Ball’s Court Alley, City of London. The location of Scrooge’s counting house perhaps?

And, of course, ‘phantoms’ are at the heart of A Christmas Carol. But not just one but three — and, ghosts, as we have seen, are spectres of the liminal. As the ‘non-object, this non-present present, this being-there of an absent or departed one’ (Derrida, quoted in Orr, 2014, p. 1055), they ‘elide the distance between the actual and the imagined’ so that ‘frail and cherished distinctions collapse’ (Beer, quoted in Jackson, 1981, p. 69). And this particular ghostly trio of ghosts intensifies such ambiguity as the present is haunted, not just by the past but the future, and in a further dissolution of expected categories, by its own doppelganger: the Ghost of Christmas Present.

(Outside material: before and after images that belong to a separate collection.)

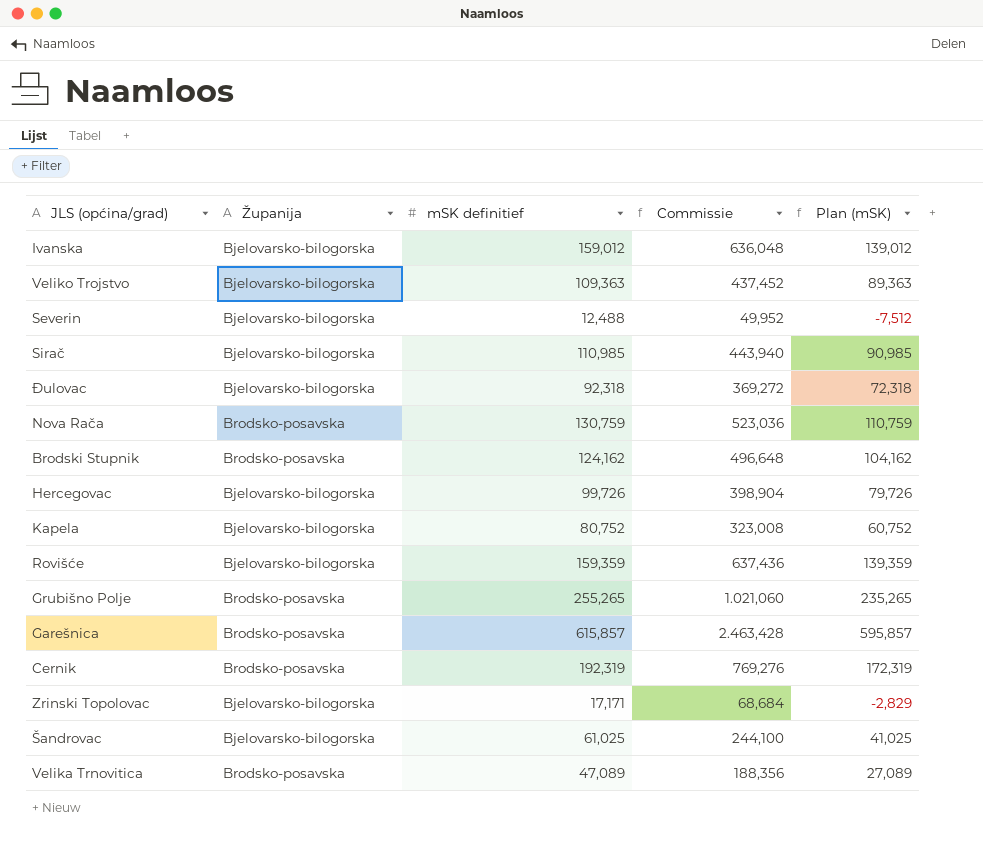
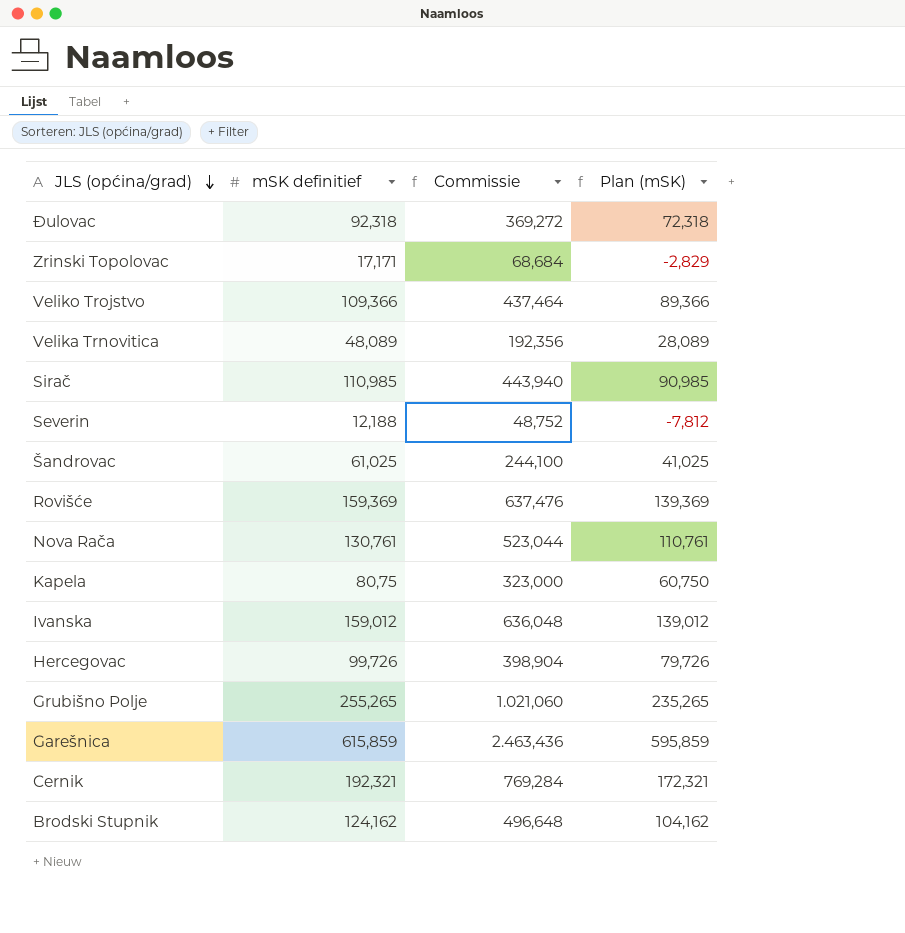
row order: none -> JLS (općina/grad) descending
column Županija | position: 2 -> none
Veliko Trojstvo | mSK definitief: 109,363 -> 109,366
Veliko Trojstvo | Commissie: 437,452 -> 437,464
Veliko Trojstvo | Plan (mSK): 89,363 -> 89,366
Velika Trnovitica | mSK definitief: 47,089 -> 48,089
Velika Trnovitica | Commissie: 188,356 -> 192,356
Velika Trnovitica | Plan (mSK): 27,089 -> 28,089
Severin | mSK definitief: 12,488 -> 12,188
Severin | Commissie: 49,952 -> 48,752
Severin | Plan (mSK): -7,512 -> -7,812
Rovišće | mSK definitief: 159,359 -> 159,369
Rovišće | Commissie: 637,436 -> 637,476
Rovišće | Plan (mSK): 139,359 -> 139,369
Nova Rača | mSK definitief: 130,759 -> 130,761
Nova Rača | Commissie: 523,036 -> 523,044
Nova Rača | Plan (mSK): 110,759 -> 110,761
Kapela | mSK definitief: 80,752 -> 80,75
Kapela | Commissie: 323,008 -> 323,000
Kapela | Plan (mSK): 60,752 -> 60,750
Garešnica | mSK definitief: 615,857 -> 615,859
Garešnica | Commissie: 2.463,428 -> 2.463,436
Garešnica | Plan (mSK): 595,857 -> 595,859
Cernik | mSK definitief: 192,319 -> 192,321
Cernik | Commissie: 769,276 -> 769,284
Cernik | Plan (mSK): 172,319 -> 172,321

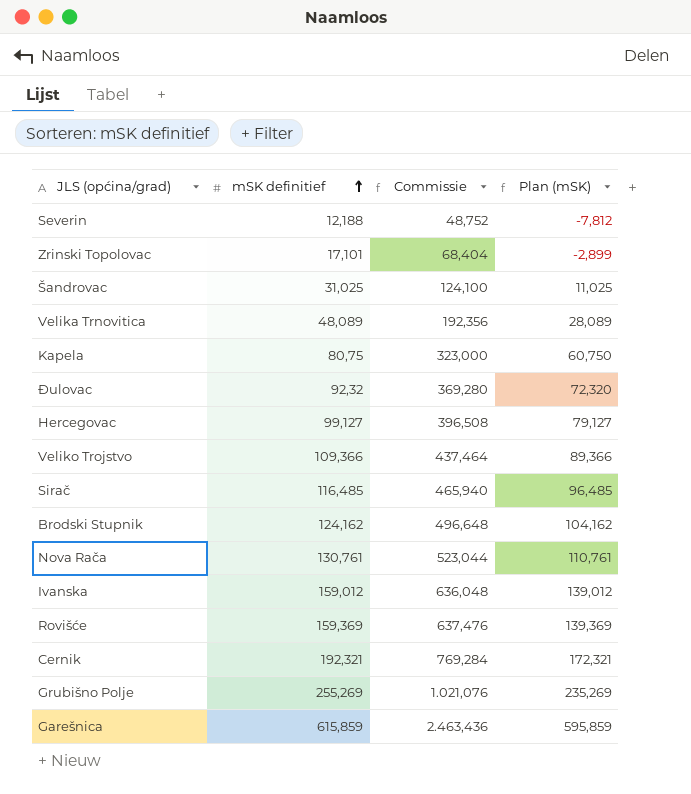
row order: JLS (općina/grad) descending -> mSK definitief ascending
Zrinski Topolovac | mSK definitief: 17,171 -> 17,101
Zrinski Topolovac | Commissie: 68,684 -> 68,404
Zrinski Topolovac | Plan (mSK): -2,829 -> -2,899
Šandrovac | mSK definitief: 61,025 -> 31,025
Šandrovac | Commissie: 244,100 -> 124,100
Šandrovac | Plan (mSK): 41,025 -> 11,025
Đulovac | mSK definitief: 92,318 -> 92,32
Đulovac | Commissie: 369,272 -> 369,280
Đulovac | Plan (mSK): 72,318 -> 72,320
Hercegovac | mSK definitief: 99,726 -> 99,127
Hercegovac | Commissie: 398,904 -> 396,508
Hercegovac | Plan (mSK): 79,726 -> 79,127
Sirač | mSK definitief: 110,985 -> 116,485
Sirač | Commissie: 443,940 -> 465,940
Sirač | Plan (mSK): 90,985 -> 96,485
Grubišno Polje | mSK definitief: 255,265 -> 255,269
Grubišno Polje | Commissie: 1.021,060 -> 1.021,076
Grubišno Polje | Plan (mSK): 235,265 -> 235,269

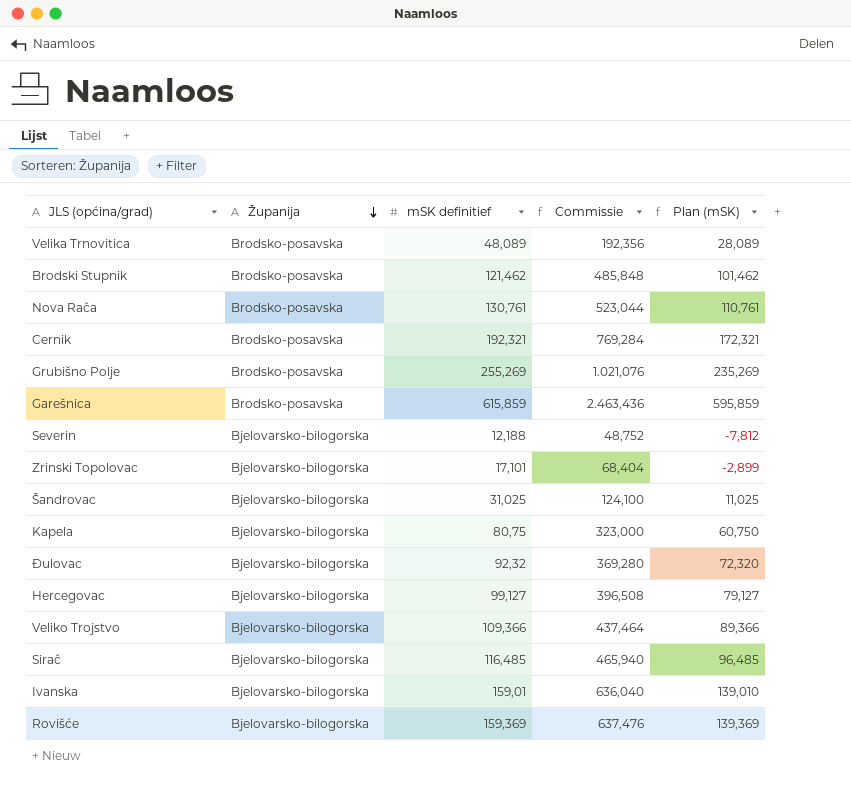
row order: mSK definitief ascending -> Županija descending
column Županija | position: none -> 2
Brodski Stupnik | mSK definitief: 124,162 -> 121,462
Brodski Stupnik | Commissie: 496,648 -> 485,848
Brodski Stupnik | Plan (mSK): 104,162 -> 101,462
Ivanska | mSK definitief: 159,012 -> 159,01
Ivanska | Commissie: 636,048 -> 636,040
Ivanska | Plan (mSK): 139,012 -> 139,010

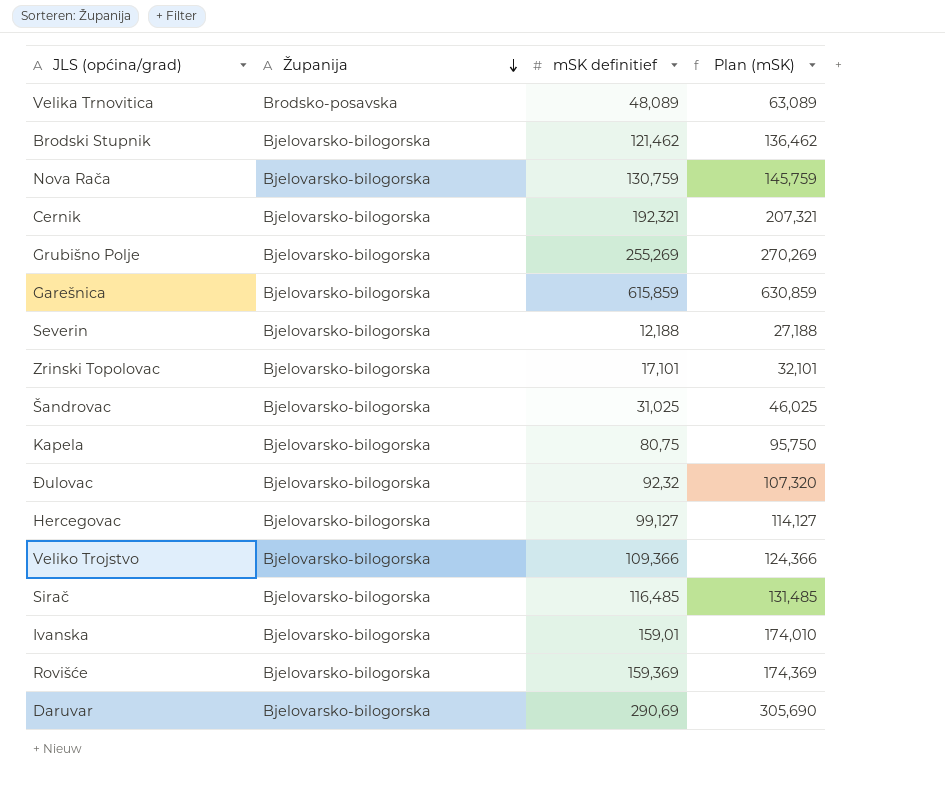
column Commissie | formula: [mSK definitief] * 4 -> none
column Plan (mSK) | formula: [mSK definitief] - 20 -> [mSK definitief] + 15
Brodski Stupnik | Županija: Brodsko-posavska -> Bjelovarsko-bilogorska
Nova Rača | Županija: Brodsko-posavska -> Bjelovarsko-bilogorska
Nova Rača | mSK definitief: 130,761 -> 130,759
Cernik | Županija: Brodsko-posavska -> Bjelovarsko-bilogorska
Grubišno Polje | Županija: Brodsko-posavska -> Bjelovarsko-bilogorska
Garešnica | Županija: Brodsko-posavska -> Bjelovarsko-bilogorska
row Daruvar: none -> Bjelovarsko-bilogorska | 290,69 | 305,690

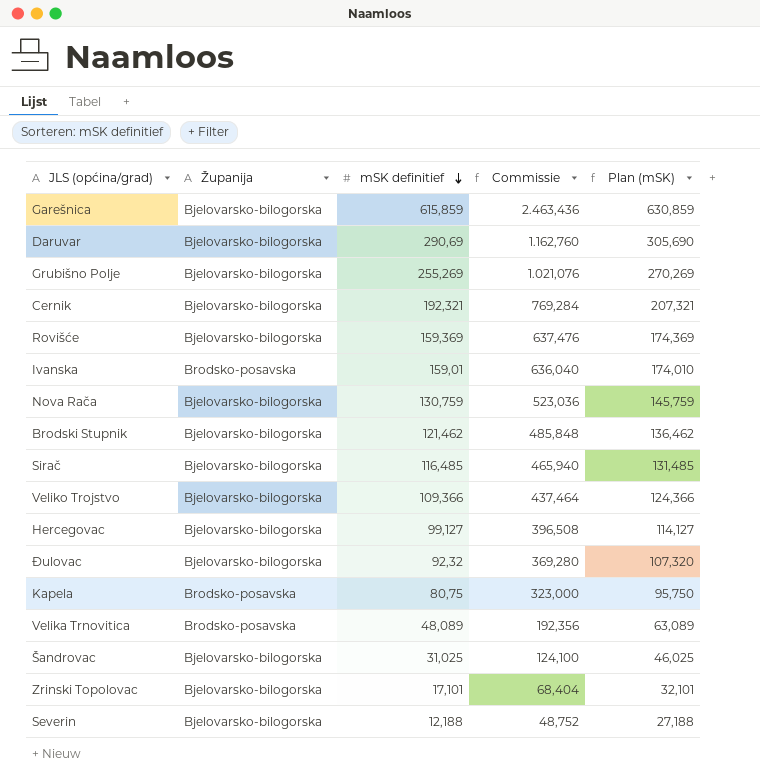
row order: Županija descending -> mSK definitief descending
column Commissie | formula: none -> [mSK definitief] * 4
Ivanska | Županija: Bjelovarsko-bilogorska -> Brodsko-posavska
Kapela | Županija: Bjelovarsko-bilogorska -> Brodsko-posavska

And let us consider too where we encounter the first spectre in the story. As Scrooge stands in the ‘fog and frost’ by the ‘black old gateway’ to his ‘gloomy suite of rooms’, the door knocker transforms into the face of Marley. The threshold, with its implication of a margin or edge between two states or spaces and the possibility of transition between the two, is the archetypal liminal space — Scrooge’s former business partner could hardly have selected a more symbolically resonant location in which to (de)materialise. And this ghostly preference for spaces betwixt and between the interior and exterior is confirmed by Marley’s phantasmal companions who appear at Scrooge’s window ‘wandering hither and thither in restless haste, and moaning as they went’.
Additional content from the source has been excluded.